Activity:
Would you copy each line of the records that includes the word "Every"?

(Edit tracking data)
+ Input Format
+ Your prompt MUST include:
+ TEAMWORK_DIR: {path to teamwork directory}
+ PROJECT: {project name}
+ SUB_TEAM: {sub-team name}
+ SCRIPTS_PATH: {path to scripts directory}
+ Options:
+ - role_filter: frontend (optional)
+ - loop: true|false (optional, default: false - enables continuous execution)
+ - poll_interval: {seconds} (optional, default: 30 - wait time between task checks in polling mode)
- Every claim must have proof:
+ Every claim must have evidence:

---

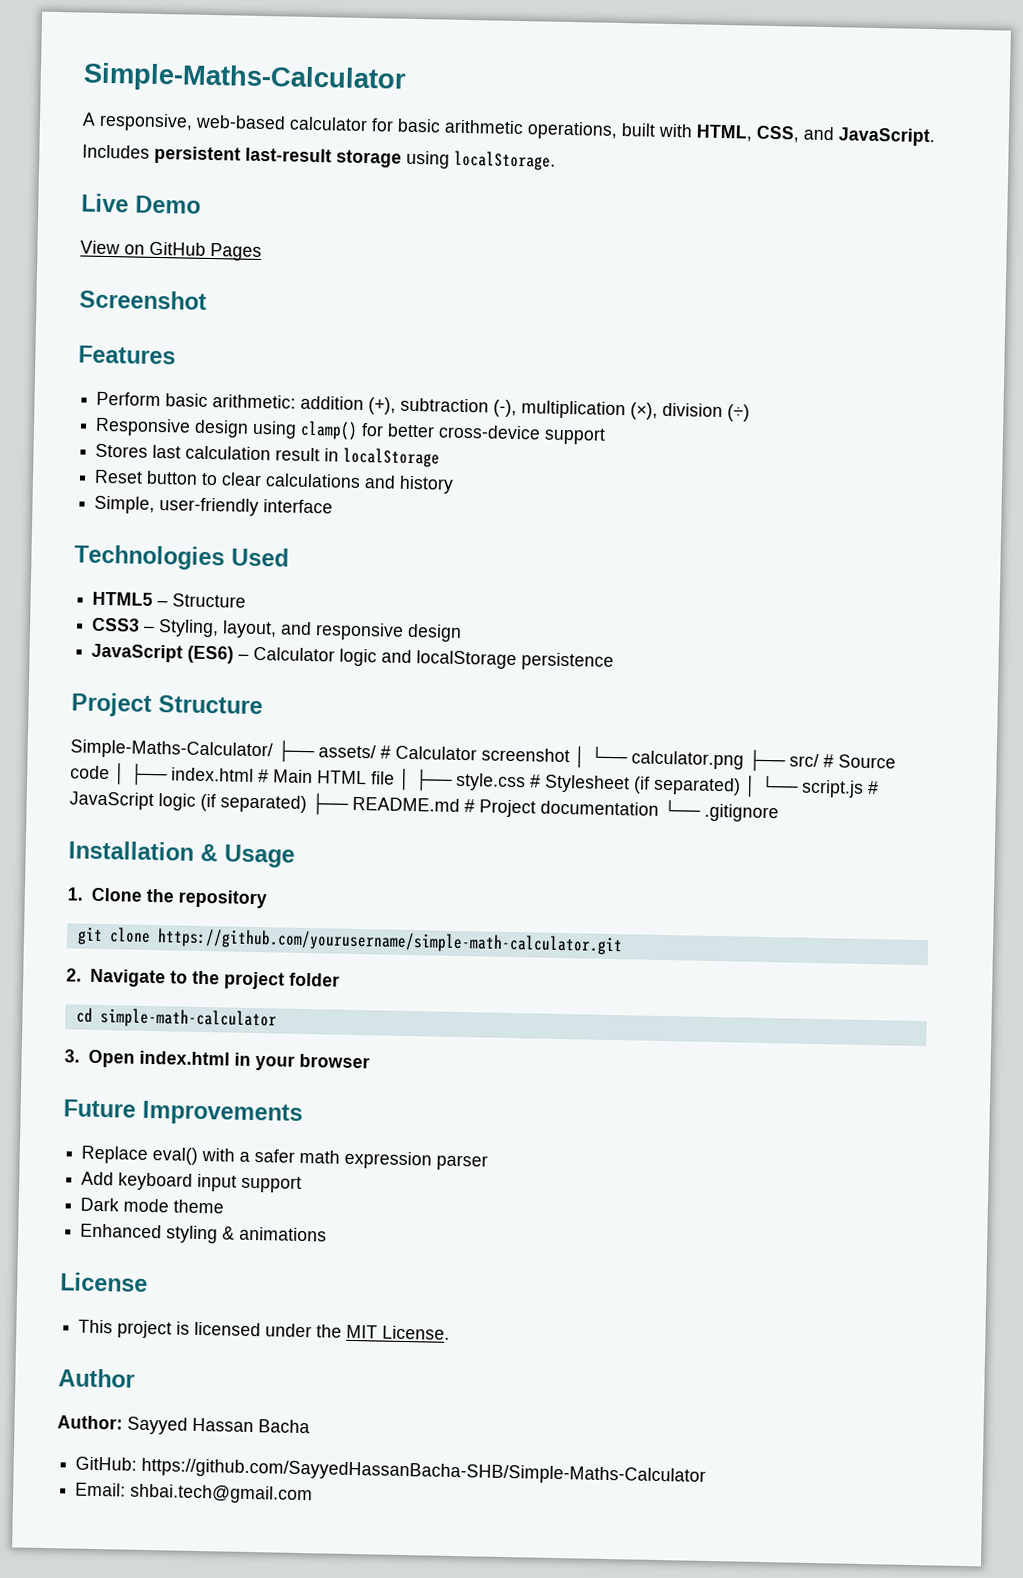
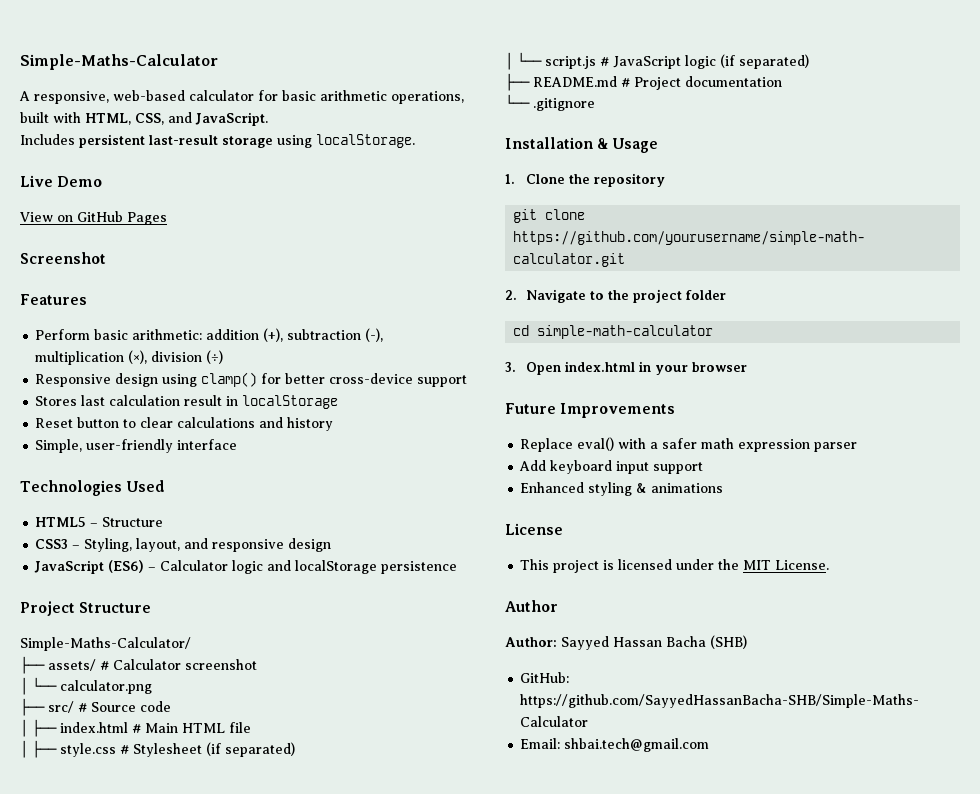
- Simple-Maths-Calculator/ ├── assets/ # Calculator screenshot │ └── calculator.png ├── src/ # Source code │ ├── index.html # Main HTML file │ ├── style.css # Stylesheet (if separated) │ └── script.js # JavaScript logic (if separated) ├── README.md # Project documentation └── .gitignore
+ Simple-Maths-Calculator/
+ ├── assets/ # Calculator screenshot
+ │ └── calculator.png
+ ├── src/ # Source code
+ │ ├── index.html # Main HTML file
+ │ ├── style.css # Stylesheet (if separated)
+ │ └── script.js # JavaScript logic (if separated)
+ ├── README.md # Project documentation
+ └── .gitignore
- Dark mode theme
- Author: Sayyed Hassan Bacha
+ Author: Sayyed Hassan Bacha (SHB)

Answer to the problem:
- Every claim must have proof:
+ Every claim must have evidence:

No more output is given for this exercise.